La création de contenus peut ainsi devenir un levier professionnel, notamment grâce à la crédibilité construite au fil du temps.
« C’est à travers la création de contenus, c’est à travers l’influence que vous faites. La création de contenus, la crédibilité que vous avez, vous pouvez gagner certaines opportunités pour vous stabiliser en attendant », a-t-elle expliqué.
Elle reconnaît cependant les difficultés liées à la professionnalisation du secteur.
« Ce n’est pas facile d’être un créateur de contenus, un producteur. Surtout qu’en termes de revenus, il faut négocier, on ne vous prend pas vraiment au sérieux », a-t-elle témoigné.
Être authentique sans tout exposer
L’authenticité défendue par Sharufa Amisi ne signifie pas nécessairement exposer tous les aspects de sa vie.
Elle revendique elle-même une frontière entre sa présence publique et son intimité.
« Je ne publie pas ma vie privée sur les réseaux sociaux. Donc je reste très professionnelle, très factuelle, très société, très santé, et je garde ma vie de famille vraiment privée », a-t-elle précisé.
Pour elle, être authentique signifie donc aussi savoir ce que l’on choisit de montrer et ce que l’on choisit de préserver.
Faire émerger des contenus qui apportent une valeur
Sharufa Amisi souhaite également voir davantage de contenus utiles et porteurs de valeur dans l’espace numérique congolais.
Les créateurs, estime-t-elle, peuvent contribuer à cet équilibre en exploitant leurs compétences, leurs centres d’intérêt et leur identité plutôt qu’en reproduisant systématiquement les tendances.
« Vous pouvez être sur les réseaux sociaux, vous quadrillez tout ça, et vous allez apporter un plus dans cet univers digital car on en a vraiment besoin », a-t-elle lancé.
Reconstruire une culture du désaccord
Pour Sharufa Amisi, la responsabilité numérique ne repose finalement pas uniquement sur chaque créateur. Elle suppose également de faire évoluer la manière dont les communautés réagissent aux opinions différentes.
« Je peux ne pas être d’accord avec vous sans faire de vous mon ennemi. Je peux contester votre opinion sans chercher à vous détruire », a-t-elle insisté.

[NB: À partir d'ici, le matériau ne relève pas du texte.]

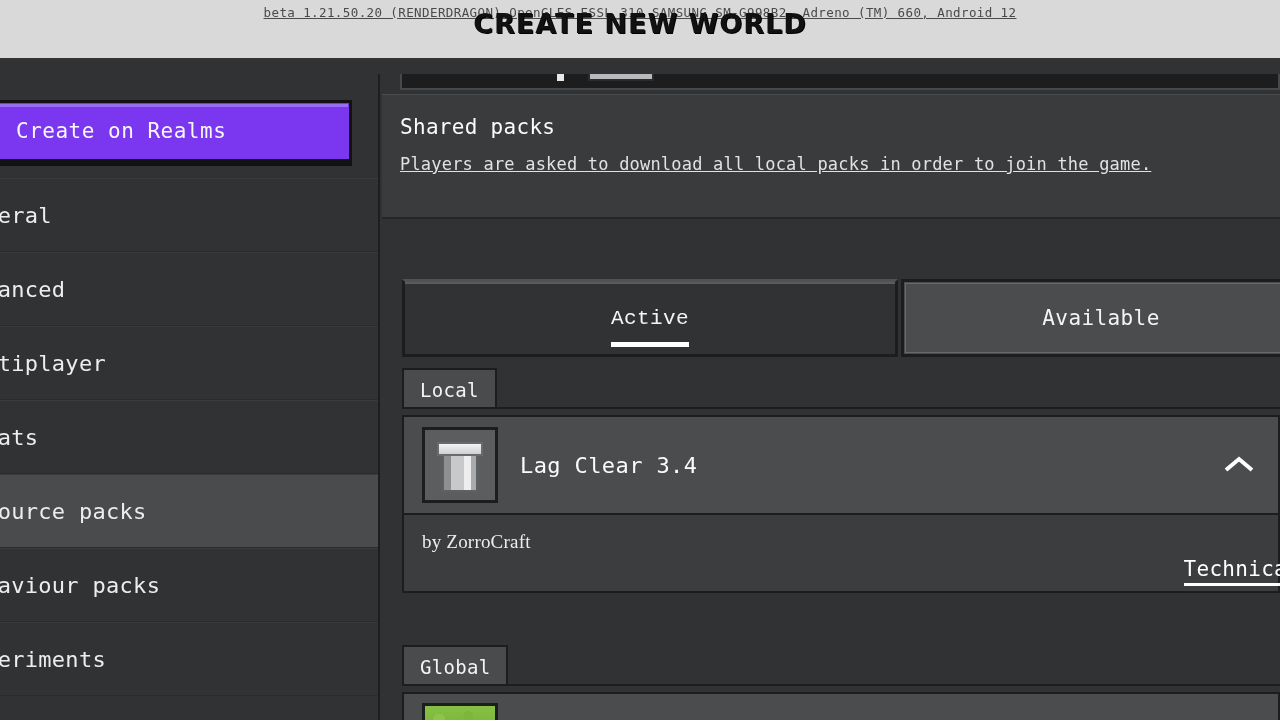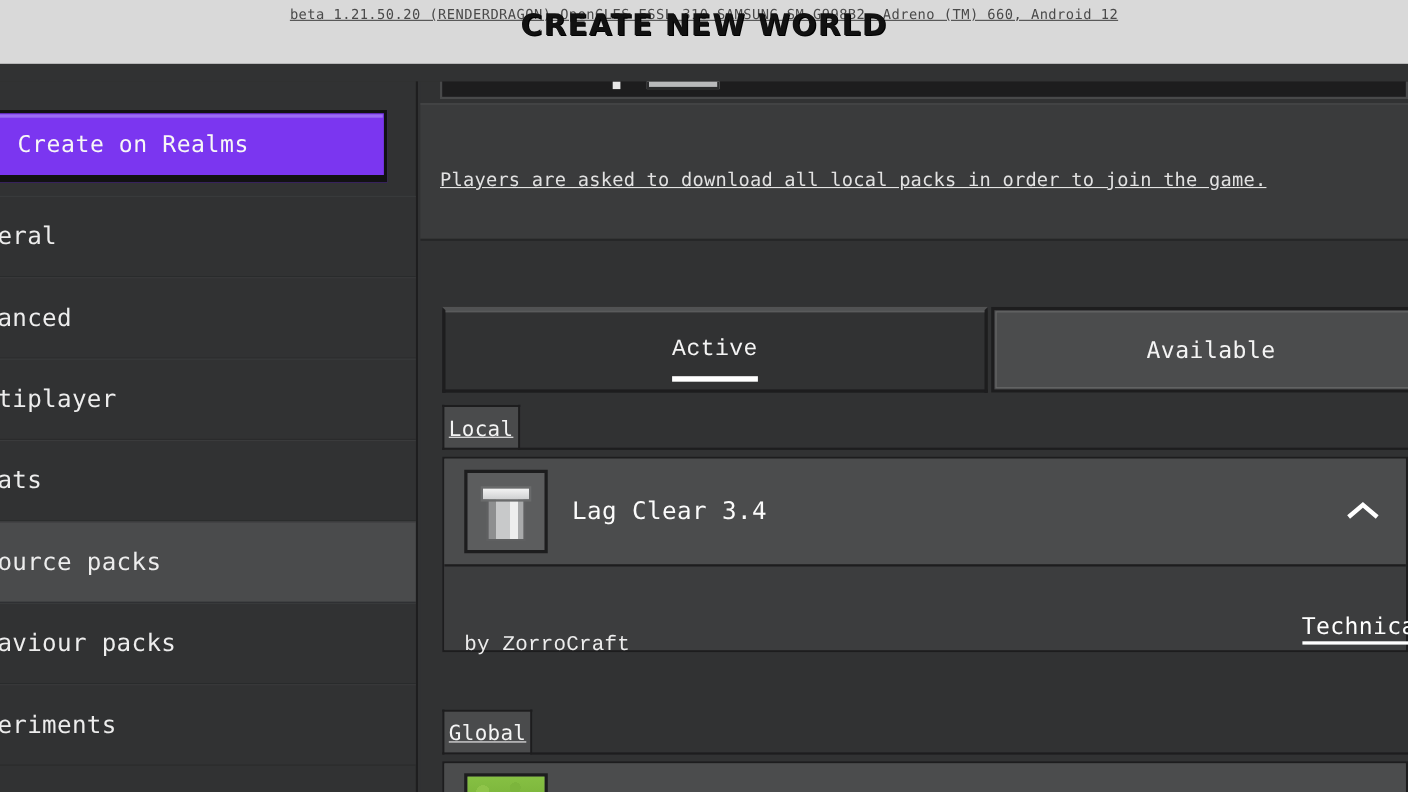"Shared packs" div { html: none -> <div>Shared packs</div> }
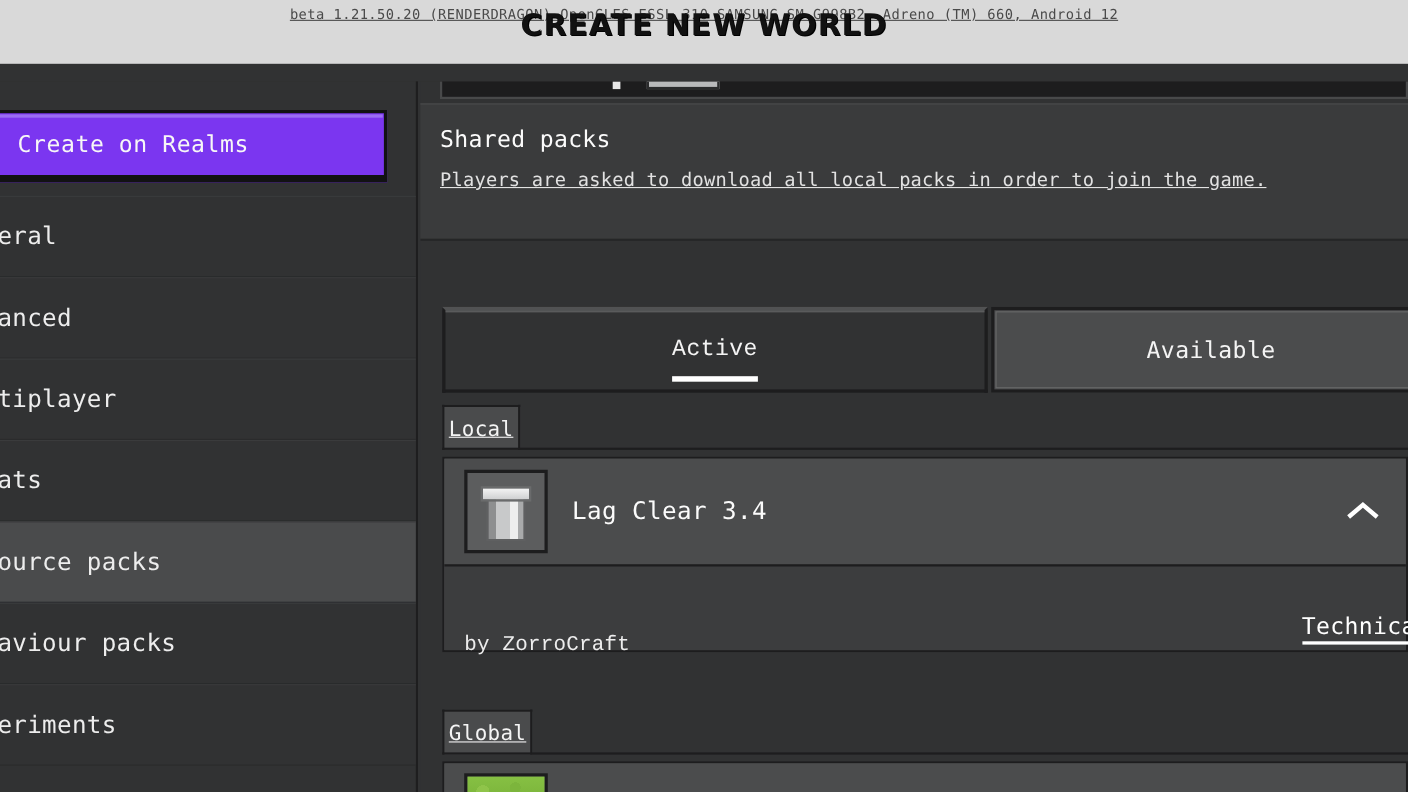"Local" .section-header { padding: 0 4px -> 0 16px; text-decoration: underline -> none }
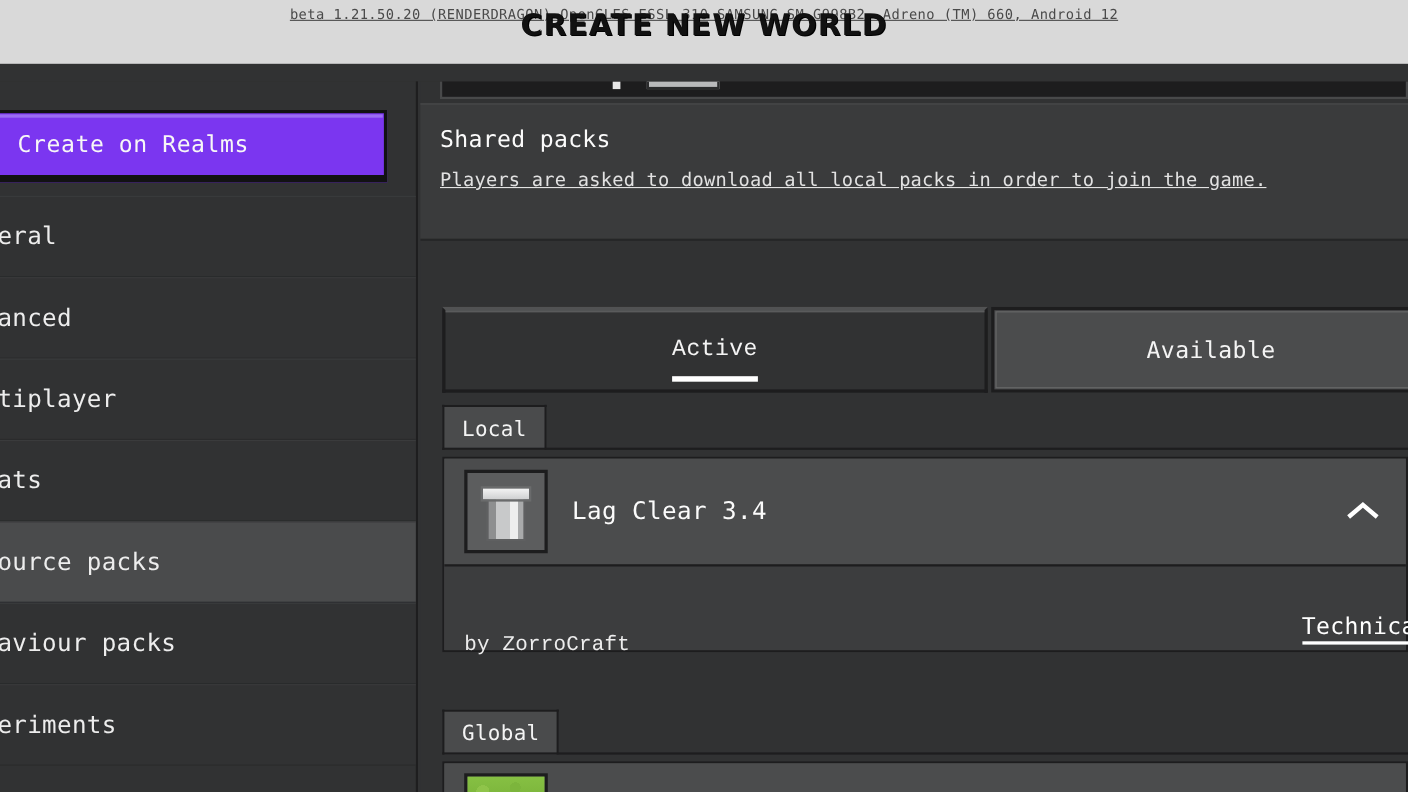"by ZorroCraft" .pack-author { font-family: Liberation Mono, monospace -> Liberation Serif, serif; margin-top: 44px -> none }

« Une société véritablement libre n’est pas une société dans laquelle tout le monde pense la même chose. C’est une société dans laquelle nous avons appris à ne pas être d’accord sans chercher à nous faire taire les uns les autres », a-t-elle conclu.
À Creators Bomoko, Melissa Sharufa a ainsi défendu une conception de la réussite numérique qui ne se limite pas à la viralité. Pour elle, liberté d’expression, authenticité et responsabilité doivent aller de pair afin de permettre aux jeunes de construire une voix crédible et durable dans l’univers numérique.